Every line from the one containing "RING AND PINION: 8" to the one containing "total: 25757.08 -> 22981.51" in the records below, both included, must be set down exactly, and no other line.
=====
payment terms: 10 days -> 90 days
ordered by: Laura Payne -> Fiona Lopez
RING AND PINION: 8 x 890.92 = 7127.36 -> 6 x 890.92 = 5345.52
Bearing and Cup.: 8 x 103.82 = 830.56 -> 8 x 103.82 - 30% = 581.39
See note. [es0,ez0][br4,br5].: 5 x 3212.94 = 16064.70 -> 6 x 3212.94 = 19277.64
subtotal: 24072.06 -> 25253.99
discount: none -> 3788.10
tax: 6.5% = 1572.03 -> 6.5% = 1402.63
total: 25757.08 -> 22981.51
=====
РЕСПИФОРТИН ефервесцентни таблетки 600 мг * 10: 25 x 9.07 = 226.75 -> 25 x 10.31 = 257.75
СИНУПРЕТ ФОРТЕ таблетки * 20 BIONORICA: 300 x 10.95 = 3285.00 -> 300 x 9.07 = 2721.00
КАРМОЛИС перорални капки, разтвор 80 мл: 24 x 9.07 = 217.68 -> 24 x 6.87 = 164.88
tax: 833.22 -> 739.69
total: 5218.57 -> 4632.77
=====
▶ [ANSWER]:
RING AND PINION: 8 x 890.92 = 7127.36 -> 6 x 890.92 = 5345.52
Bearing and Cup.: 8 x 103.82 = 830.56 -> 8 x 103.82 - 30% = 581.39
See note. [es0,ez0][br4,br5].: 5 x 3212.94 = 16064.70 -> 6 x 3212.94 = 19277.64
subtotal: 24072.06 -> 25253.99
discount: none -> 3788.10
tax: 6.5% = 1572.03 -> 6.5% = 1402.63
total: 25757.08 -> 22981.51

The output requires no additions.